When we the smarter people encounter these weirdos who still keep things simple, and seem to us a little slow, we are always curious. I know because I am one of those weirdos. I am a libertarian, and the libertarian party is the party of principle. We keep things simple. Don't steal. Don't hit. After my debate at the University of Connecticut in Stamford in 2006 against the Republican and Democratic candidates for the fourth district Congressional seat, the spouse of one of my opponents was waiting at a crosswalk with me. "How does a libertarian cross the street?" she joked. She was quite nice and we chatted for a bit, but I now understand what she and many others must think about libertarians, about Guidos, about Yankees and Eskimos, and what I think about all those film heroes: they're all a little off-putting. They remind us of our own simpler core. And we don't like it. We need to bring them back to size, and a derogatory term makes us feel better.

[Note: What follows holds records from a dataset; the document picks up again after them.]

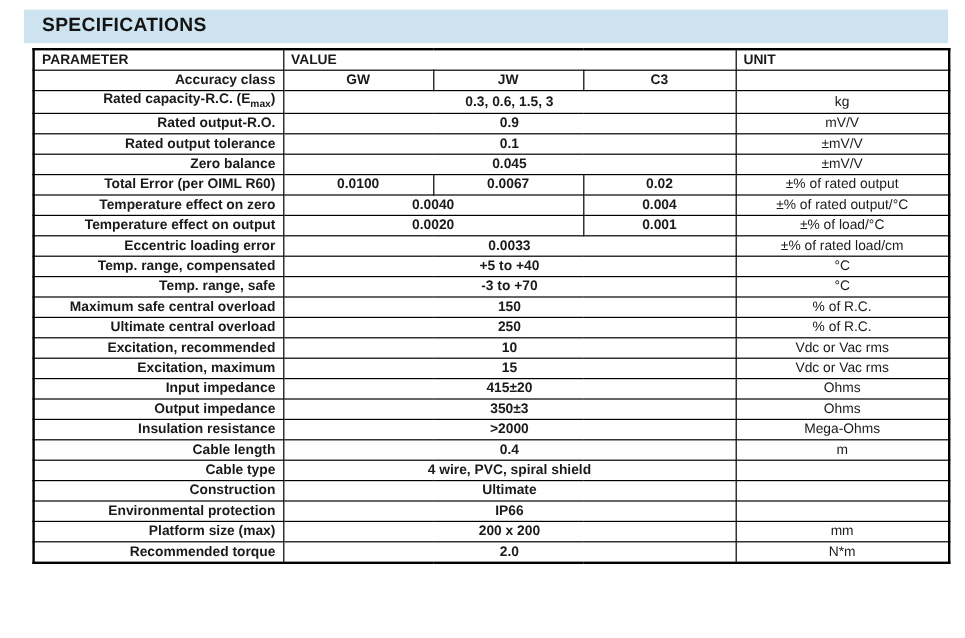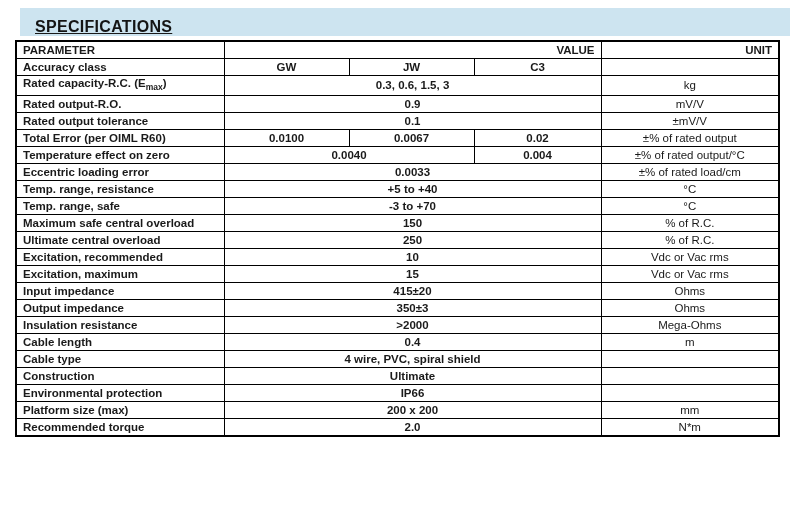--- a/index.html
+++ b/index.html
@@ -14,7 +14,7 @@
     position:absolute; left:20px; top:8px;
     width:770px; height:28px;
     background:#cde4f0;
-    display:flex; align-items:flex-end;text-decoration:underline;
+    display:flex; align-items:center;
   }
   .banner-title {
     font-weight:bold; font-size:16px;

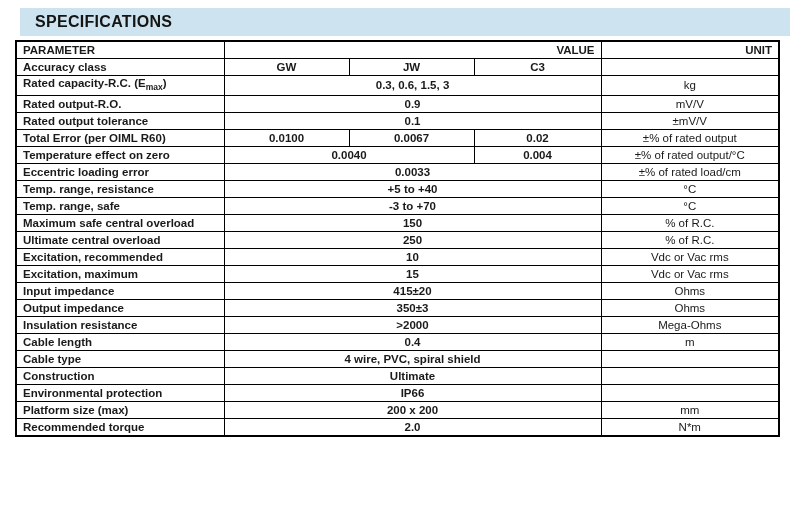--- a/index.html
+++ b/index.html
@@ -23,7 +23,7 @@
     color:#141414;
   }
   table.spec {
-    position:absolute; left:15px; top:40px;
+    position:absolute; left:27px; top:40px;
     width:763px;
     border-collapse:collapse;
     table-layout:fixed;

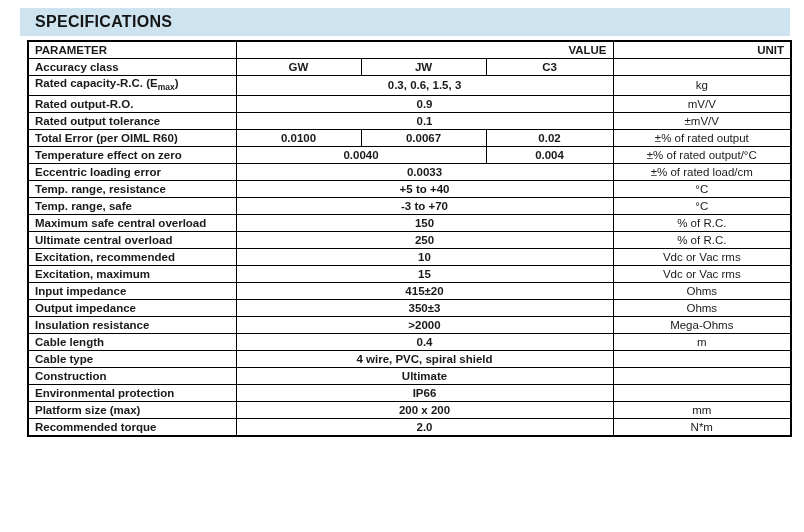--- a/index.html
+++ b/index.html
@@ -39,7 +39,7 @@
     white-space:nowrap;
   }
   th.param-h { text-align:left; font-weight:bold; }
-  th.value-h, th.unit-h { text-align:right; font-weight:bold; }
+  th.value-h, th.unit-h { text-align:left; font-weight:bold; }
   td.param { text-align:left; font-weight:bold; }
   td.val   { text-align:center; font-weight:bold; }
   td.val.bold { font-weight:bold;margin-top:35px; }

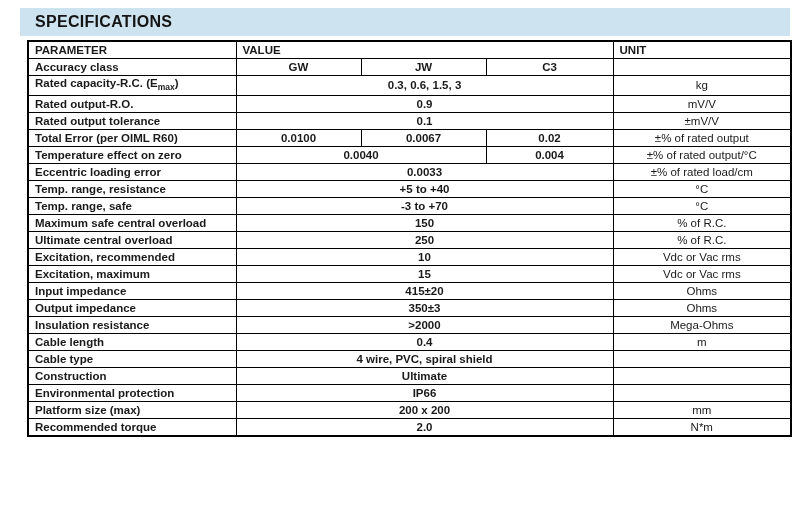--- a/index.html
+++ b/index.html
@@ -40,7 +40,7 @@
   }
   th.param-h { text-align:left; font-weight:bold; }
   th.value-h, th.unit-h { text-align:left; font-weight:bold; }
-  td.param { text-align:left; font-weight:bold; }
+  td.param { text-align:right; font-weight:bold; }
   td.val   { text-align:center; font-weight:bold; }
   td.val.bold { font-weight:bold;margin-top:35px; }
   td.unit  { text-align:center; font-weight:normal; }

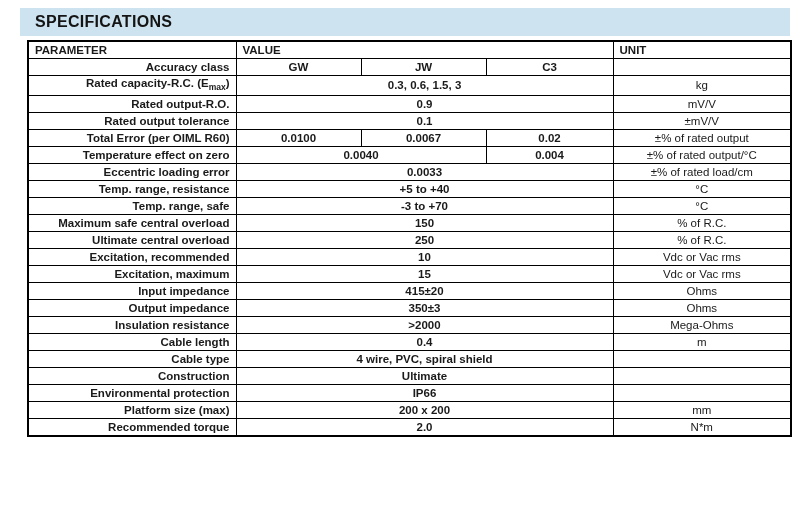--- a/index.html
+++ b/index.html
@@ -89,6 +89,11 @@
       <tr>
         <td class="param">Rated output tolerance</td>
         <td class="val" colspan="3">0.1</td>
+        <td class="unit">±mV/V</td>
+      </tr>
+      <tr>
+        <td class="param">Zero balance</td>
+        <td class="val" colspan="3">0.045</td>
         <td class="unit">±mV/V</td>
       </tr>
       <tr>

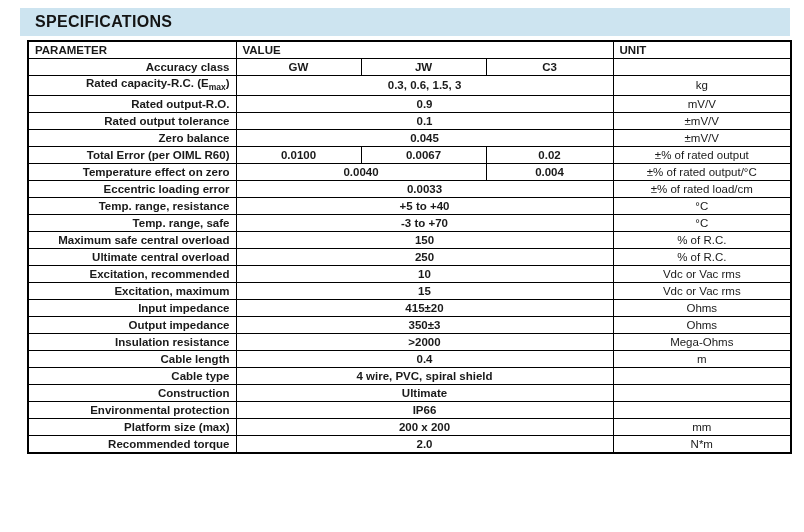--- a/index.html
+++ b/index.html
@@ -110,6 +110,12 @@
         <td class="unit">±% of rated output/°C</td>
       </tr>
       <tr>
+        <td class="param">Temperature effect on output</td>
+        <td class="val" colspan="2">0.0020</td>
+        <td class="val" colspan="1">0.001</td>
+        <td class="unit">±% of load/°C</td>
+      </tr>
+      <tr>
         <td class="param">Eccentric loading error</td>
         <td class="val" colspan="3">0.0033</td>
         <td class="unit">±% of rated load/cm</td>

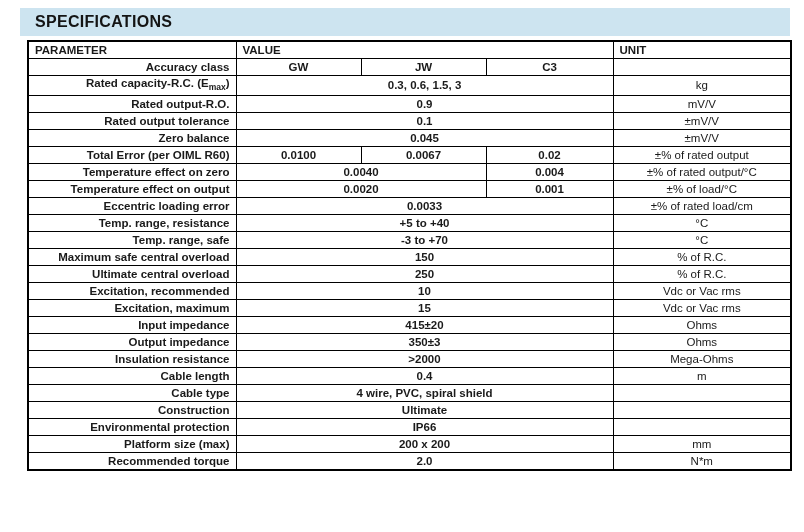--- a/index.html
+++ b/index.html
@@ -121,7 +121,7 @@
         <td class="unit">±% of rated load/cm</td>
       </tr>
       <tr>
-        <td class="param">Temp. range, resistance</td>
+        <td class="param">Temp. range, compensated</td>
         <td class="val" colspan="3">+5 to +40</td>
         <td class="unit">°C</td>
       </tr>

Imagine a world of hunchbacks. You and I used to walk normally but as we grow old, we slouch and our posture takes a permanent dip. When you meet someone who walks tall, do you not want to ask them how's the weather up there? What's stuck up your bum? Why are you walking so tall? Relax, man!

Let's not forget that it is these tall-walkers, slow-talkers, and macaroni-cap buffoons who are the only ones who ever have or ever will fight for freedom, a freedom that benefits even those that make fun of them. We all still have that core moral compass inside us, if we just brush off the years of dust.

It's been 89 minutes. We've made our mistakes, with the economy, with war, with health care, with too much government in general. It's time to channel our inner strength, free our inner Yankee, and once again do the right thing.